The bill will remove Crown immunity, meaning that ACT government employers face the same sanctions as employers in the private sector should they not comply with the requirements of the legislation. This brings the ACT into line with the rest of Australia. It reinforces the government’s view that all workers should be afforded the same level of safety at work, and that all employers must provide the same duty of care to their employees no matter where they are working.
The bill removes the right of industrial organisations and employer groups to have a statutory right to bring proceedings for an offence if the work health and safety laws are not in accordance with the majority of jurisdictions and was not agreed during the process of developing the model bill. Whilst the ACT argued for its retention, the argument was lost on majority vote.
Notwithstanding this, this does not change the common law right to initiate a prosecution that exists for all citizens in the ACT. Whilst this is not an automatic right, it will continue to exist for those persons who can attain standing before a court. The bill also allows a person to make a written request for a prosecution to be brought in a matter where there appears to have been a serious breach of the workplace health and safety laws at any time up to six months following the alleged breach if WorkSafe ACT has not investigated and commenced proceedings.
The bill includes a right for unions to enter a workplace for the purpose of consulting and advising workers on work, health and safety matters but protects the rights of businesses by requiring that prior notice be given before the union enters the workplace. It retains the rights that exist now in the Work Safety Act for a union to enter a workplace without notice where there is a suspected breach of the act.

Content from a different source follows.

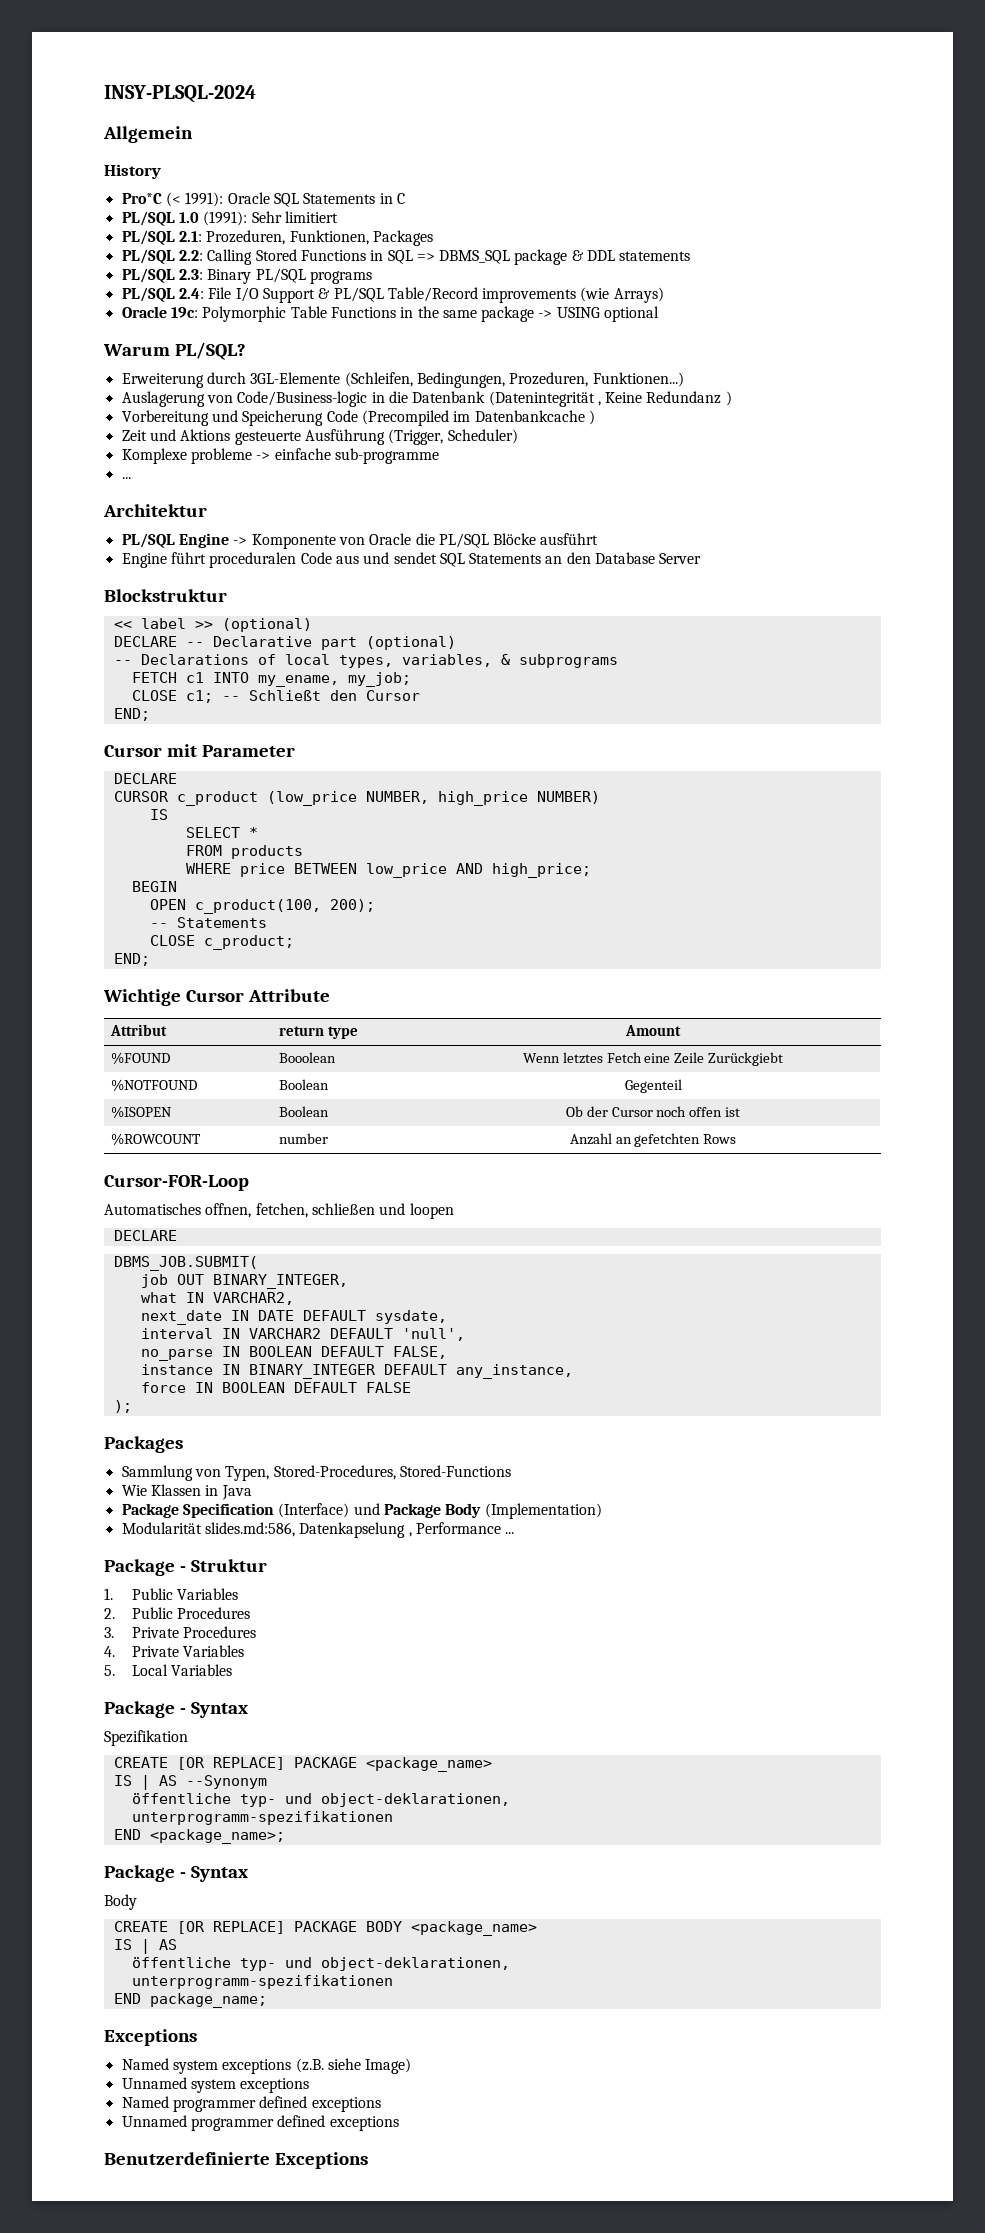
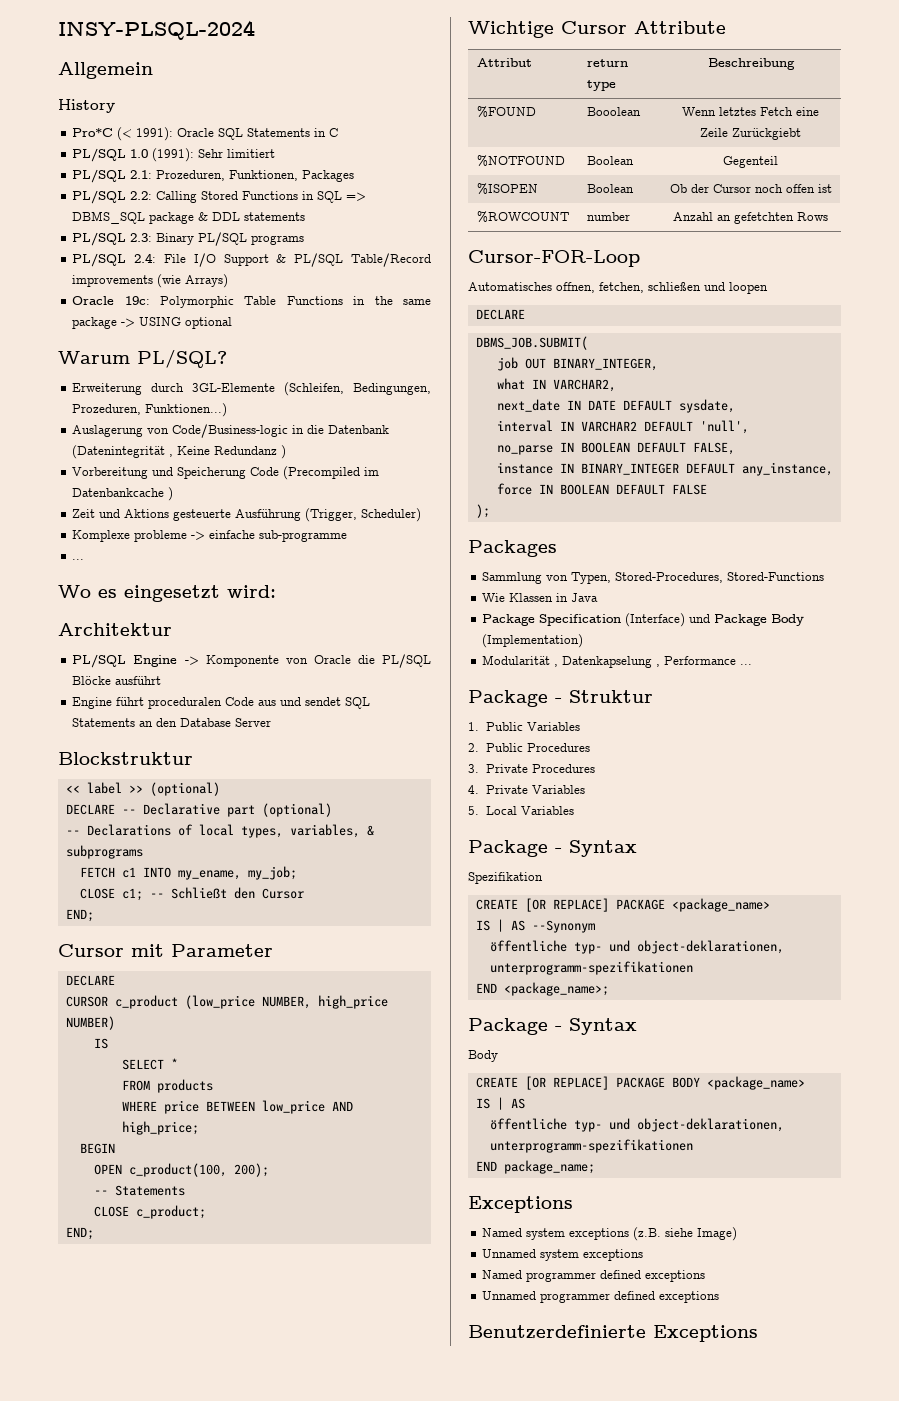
+ Wo es eingesetzt wird:
- Attribut | return type | Amount
+ Attribut | return type | Beschreibung
- Modularität slides.md:586, Datenkapselung , Performance ...
+ Modularität , Datenkapselung , Performance ...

The importance of the union movement in workers’ safety is not diminished in any way by this bill. UnionsACT nominate four representatives to the Work Safety Council and those members play an important role in occupational health and safety in the territory. The maximum custodial sentence under the Work Health and Safety Bill will be five years, a reduction from the seven that exists under the current Work Safety Act 2008. However, the bill imposes significantly higher monetary penalties for a breach.
Three categories of penalty are introduced based on the degree of culpability, risk and harm in each circumstance. The highest category of offence involving proven recklessness attracts a maximum fine of $3 million for bodies corporate and for individuals, a maximum fine of $300,000 or a maximum of five years imprisonment or both.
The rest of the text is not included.